Em termos de suporte, a integração com o WhatsApp do Zendesk foi especialmente transformadora para o departamento de empréstimos da empresa. "Costumávamos ter um telefone físico com o WhatsApp Business e apenas duas pessoas no atendimento a empréstimos pessoais", disse o Gerente de atendimento ao cliente da PayJoy, Oswaldo Romero Carranza. “Imagine que você envia uma mensagem para todos no seu banco de dados e recebe cerca de 300 mensagens do WhatsApp em minutos.
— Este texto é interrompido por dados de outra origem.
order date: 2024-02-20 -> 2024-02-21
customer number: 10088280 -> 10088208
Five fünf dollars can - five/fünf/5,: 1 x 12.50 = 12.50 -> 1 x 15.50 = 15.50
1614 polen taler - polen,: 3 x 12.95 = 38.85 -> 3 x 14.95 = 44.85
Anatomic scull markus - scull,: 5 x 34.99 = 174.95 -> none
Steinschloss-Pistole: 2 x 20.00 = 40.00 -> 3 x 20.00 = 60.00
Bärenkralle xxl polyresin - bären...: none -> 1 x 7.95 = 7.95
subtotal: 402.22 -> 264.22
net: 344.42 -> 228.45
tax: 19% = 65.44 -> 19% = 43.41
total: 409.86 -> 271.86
Como tínhamos apenas duas pessoas por telefone, geralmente nosso SLA para WhatsApp era de cerca de um dia. Os clientes em potencial perdiam o interesse e desistiam”.

“Quando implementamos a integração com o WhatsApp, tudo melhorou rapidamente”, disse Carranza. “Nosso SLA caiu de 24 para 6 horas e, depois, com mais treinamento dos representantes e agentes, diminuiu para 45 minutos. No momento, o WhatsApp é um dos melhores canais de comunicação com os clientes”.

Já no atendimento ao cliente, disse Carranza, um dos maiores canais é o Chat, no qual os agentes da PayJoy conversam com clientes, parceiros e funcionários que realizam transações com os clientes. Em termos de volume, o telefone é o segundo maior canal. "Respondemos a quase 50 mensagens por minuto", disse ele. “As solicitações de chat são muito específicas. Um cliente solicita um PIN e, em menos de cinco segundos, os agentes enviam”. Essas solicitações, diz ele, são constantes ao longo do dia e essenciais para os negócios. Com uma ferramenta de chat melhor e a integração com o WhatsApp, Lopez explica que cada agente conseguiu quadruplicar sua capacidade de suporte às vendas.

Ao lidar com solicitações fáceis pelo WhatsApp, Carranza diz que a PayJoy conseguiu reduzir o número de chamadas recebidas em 60%. Futuramente, a empresa também quer integrar bots para resolver as solicitações frequentes, permitindo que os agentes se concentrem no atendimento às chamadas relacionadas a cobranças, garantias e problemas técnicos.

As métricas da PayJoy mostram que a empresa está oferecendo os canais certos para suporte rápido: as sessões de chat aumentam 10% a cada mês, enquanto o volume de chamadas recebidas diminui 55%. E o CSAT médio da empresa tem se mantido em 92%, mesmo com o aumento do volume de suporte.

O objetivo da PayJoy, que é fornecer acesso a um moderno ecossistema financeiro e móvel a bilhões de pessoas do mundo todo, é cada vez mais real: a empresa captou um financiamento de US$ 20 milhões da Greylock Partners. Fiel à sua missão de fornecer serviços financeiros de qualidade a populações desfavorecidas, a empresa usa esse financiamento para garantir que os clientes consigam obter o suporte de que precisam, independentemente do canal usado.

“Antes do Zendesk, perdíamos tempo procurando informações e criando ferramentas descartáveis para atender a clientes e parceiros. Agora, temos uma base sólida para nosso crescimento global.”